FCC study shows DSL is terrible, but it doesn’t have to be

The Federal Communications Commission’s sixth annual “Measuring Broadband America” report wastes little time in reminding phone-based digital-subscriber-line (DSL) technology subscribers that they’re stuck in the slow lane. Still.

“Average DSL speeds have increased only slightly over these years,” the Dec. 1 report states. The result: In peak evening hours, DSL averaged 11.4 megabits per second, which is far below the FCC’s 25-Mbps threshold for broadband that President Obama has called not a luxury but “a necessity.” Cable and fiber-optic broadband, meanwhile, shot past DSL at 52.3 Mbps and 52.22 Mbps.

And that DSL figure overstates the speeds you’ll likely get from the largest providers. At AT&T (T), the service tops out at 6 Mbps, which the FCC study found yielded peak-time mean download speeds of 4.26 Mbps. Verizon (VZ) sells faster tiers, up to 15 Mbps, but so few get them that its 3 Mbps service was the fastest to show up in the FCC numbers—with peak-time mean downloads of 2.22 Mbps.

Why cable wins

Cable in particular has not just outstripped DSL but keeps getting faster. As the FCC study noted, the median cable download speed has increased by 47% annually over the six years the commission has been conducting these studies.

That reflects some of the built-in advantages of cable: The wires themselves don’t need to be upgraded to deliver faster speeds, and they already reach an overwhelming majority of homes.

Sure, the copper phone lines that carry DSL reach even more homes than cable, but the maximum speeds they can reach fade with distance. “The farther away the customer is from the source of the signal, the lower the bandwidth he gets,” Diffraction Analysis CEO Benoît Felten explained via email.

What’s more, DSL connections aren’t easy to upgrade — especially over long distances. As a result, many large telecom firms decided that wireless broadband made a better target for their investments.

“It’s not the physics, it’s the finance,” said Reed Hundt, who oversaw the FCC from 1993 to 1997, the same time DSL emerged as the first mass-market broadband. “The highest and best use of their capital was to put it into their wireless.”

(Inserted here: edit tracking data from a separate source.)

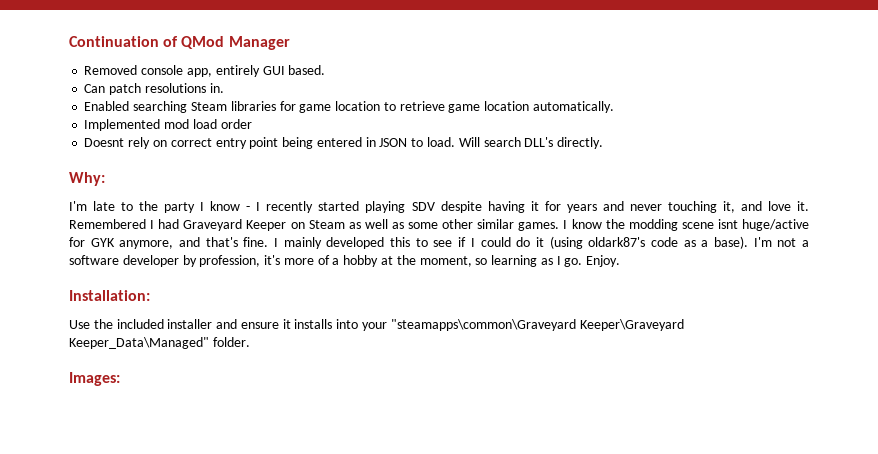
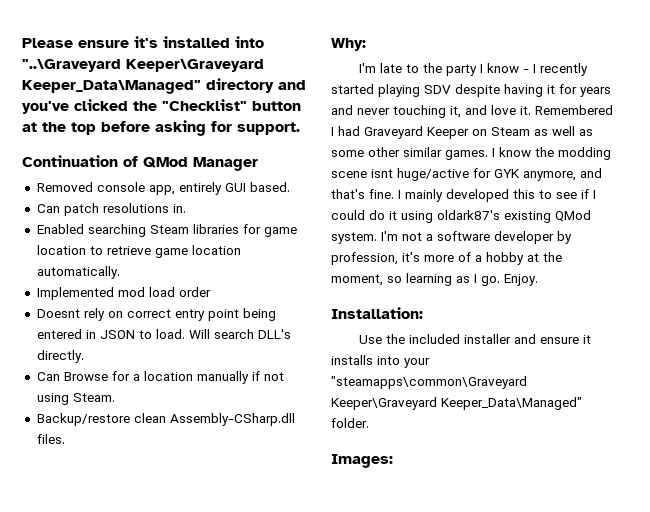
(69, 41) none -> [22,36,264,48] [22,59,264,72] [22,78,306,94] [22,99,301,114] [22,120,300,136] Please ensure it's installed into "..\Graveyard Keeper\Graveyard Keeper_Data\Managed" directory and you've clicked the "Checklist" button at the top before asking for support. //
(604, 143) none -> [36,371,284,384] [36,393,115,405] [36,413,295,426] [36,434,65,444] // Can Browse for a location manually if not using Steam. // Backup/restore clean Assembly-CSharp.dll files.
[549,236,748,249] (using oldark87's code as a base). -> [401,210,591,223] [331,232,377,244] using oldark87's existing QMod system.

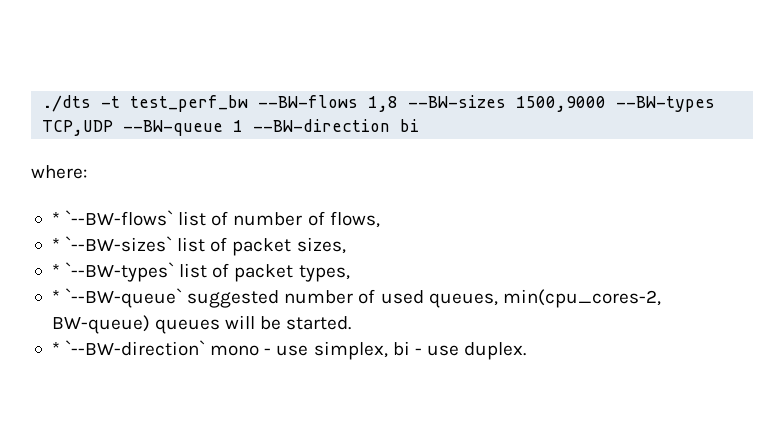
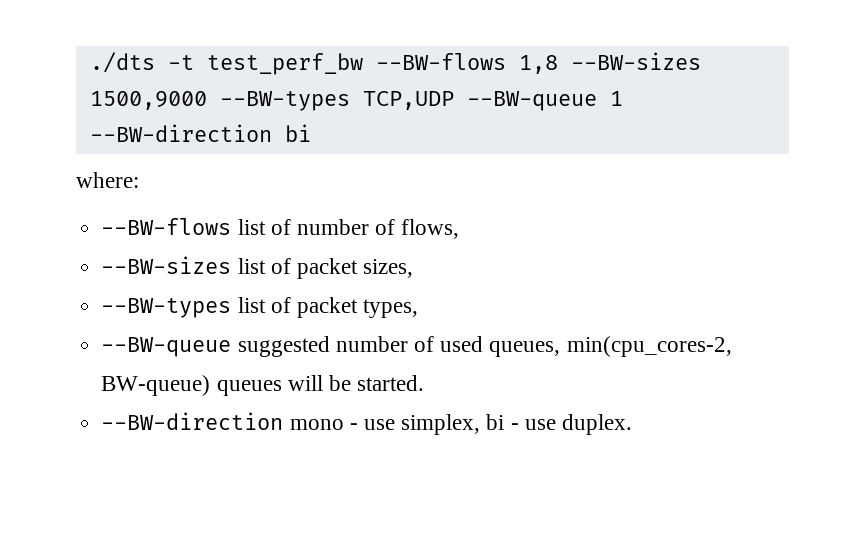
[51,210,174,226] * `--BW-flows` -> [101,218,232,235] --BW-flows
[51,236,173,252] * `--BW-sizes` -> [101,256,232,274] --BW-sizes
[51,262,175,282] * `--BW-types` -> [101,298,232,318] --BW-types
[51,288,183,308] * `--BW-queue` -> [101,337,232,357] --BW-queue
[51,340,206,356] * `--BW-direction` -> [101,412,284,430] --BW-direction

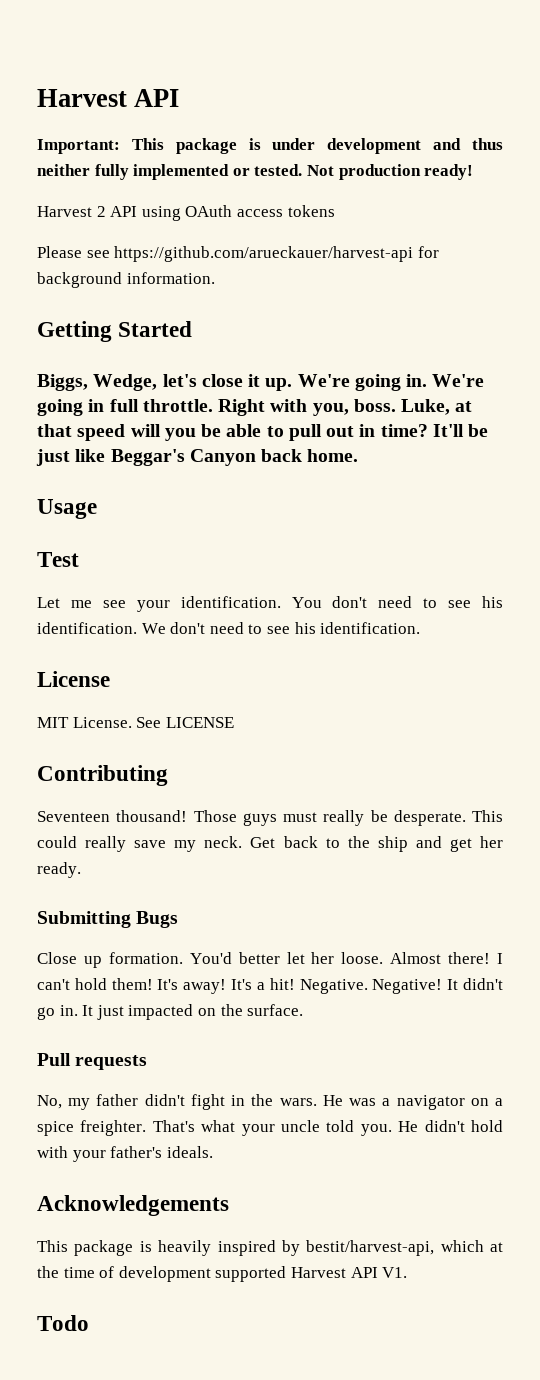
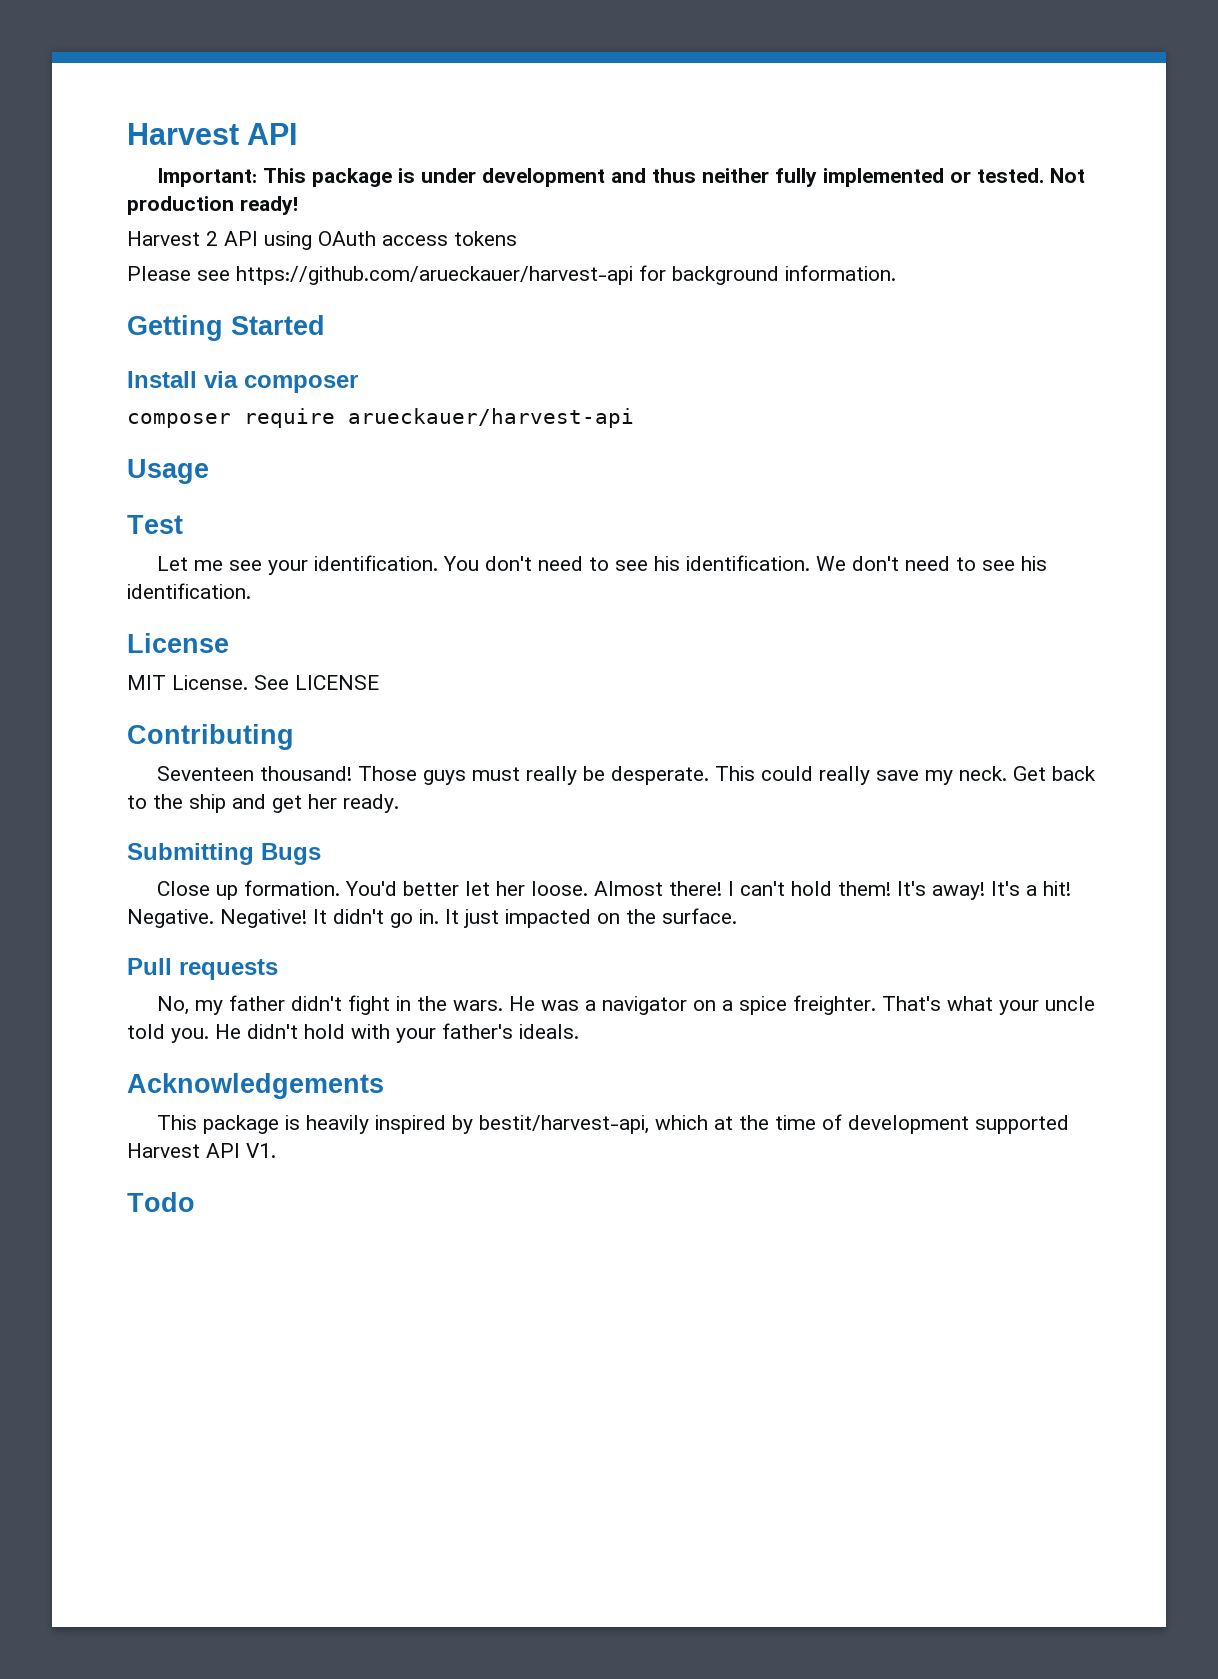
[37,374,485,391] [37,399,473,416] [37,424,489,441] [36,449,359,466] Biggs, Wedge, let's close it up. We're going in. We're going in full throttle. Right with you, boss. Luke, at that speed will you be able to pull out in time? It'll be just like Beggar's Canyon back home. -> [127,371,358,393] [127,408,634,428] Install via composer // composer require arueckauer/harvest-api

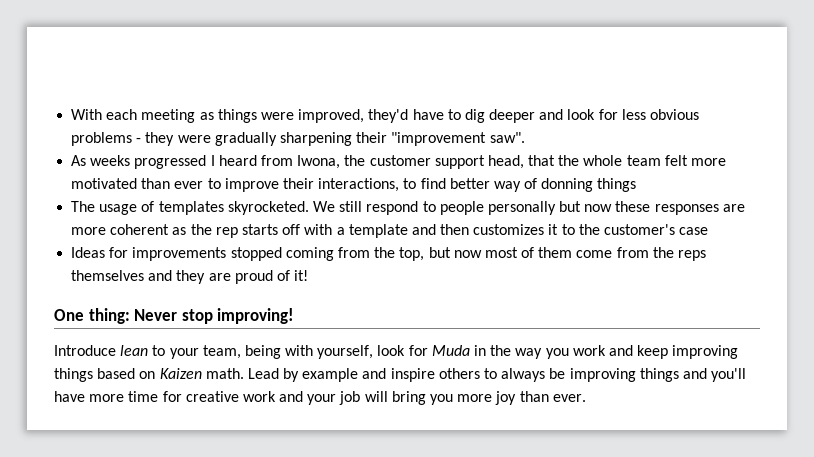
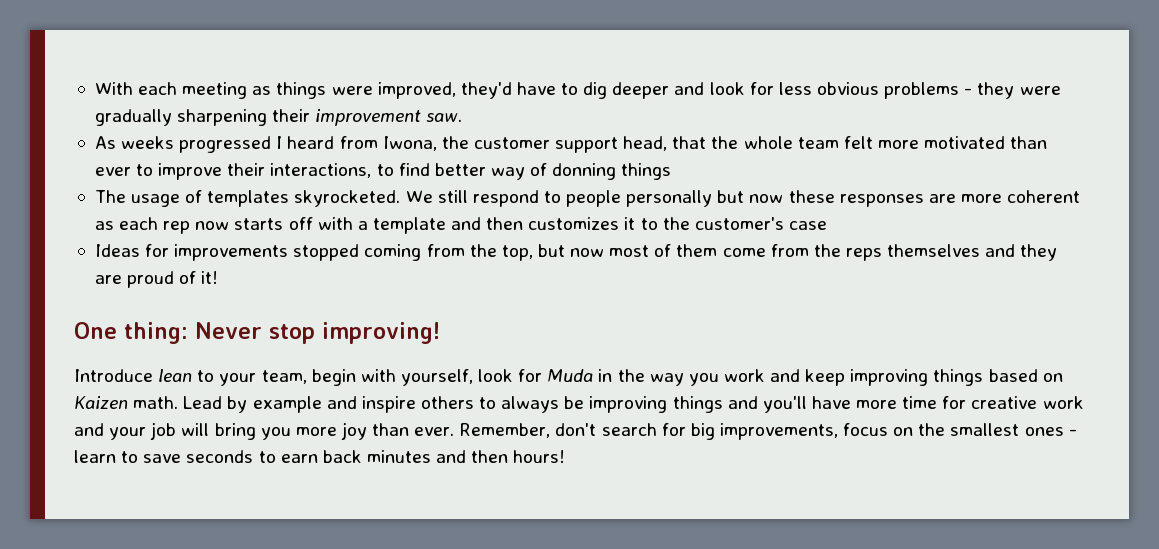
[391,132,525,146] "improvement saw". -> [315,109,463,126] improvement saw.
[190,224,238,238] the rep -> [119,217,230,234] each rep now
[244,345,281,359] being -> [311,369,356,386] begin
(586, 398) none -> [459,423,1077,440] [74,450,566,463] Remember, don't search for big improvements, focus on the smallest ones - learn to save seconds to earn back minutes and then hours!

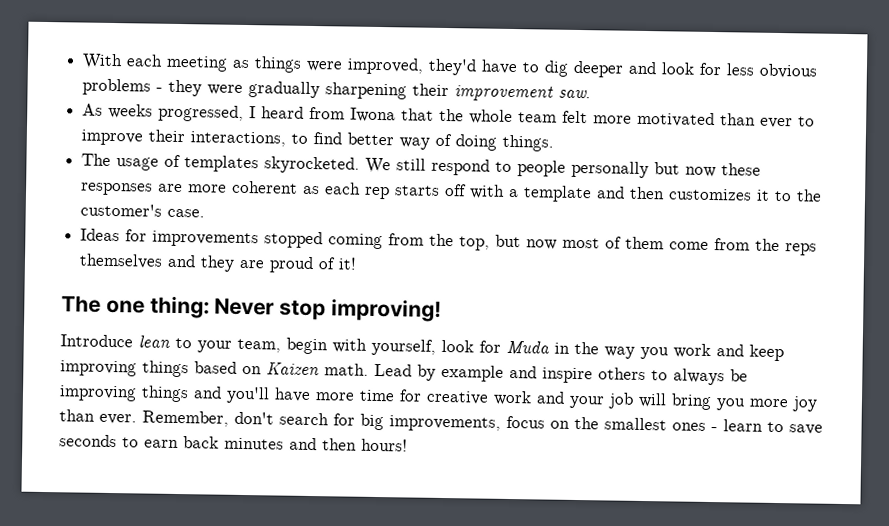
[179,136,272,153] progressed -> [158,104,245,122] progressed,
[382,136,668,153] Iwona, the customer support head, -> [350,107,397,123] Iwona
[552,163,672,180] donning things -> [455,134,555,152] doing things.
[195,221,230,230] now -> (391, 193) none
[788,221,827,230] case -> [167,208,206,218] case.
[74,322,117,339] One -> [61,295,145,314] The one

Verizon was one exception — for a time. It launched its Fios fiber-optic service as a complete replacement for its copper phone lines but then halted its expansion into new markets in 2010, suggesting that securing video franchises from cities and counties to offer TV service had become too much of a burden. It’s only relented in one market: Boston, where years of lobbying by city officials (with an assist by New England Patriots owner Robert Kraft) persuaded the company to begin a buildout in Boston last spring that finally saw Fios go on sale there in early December.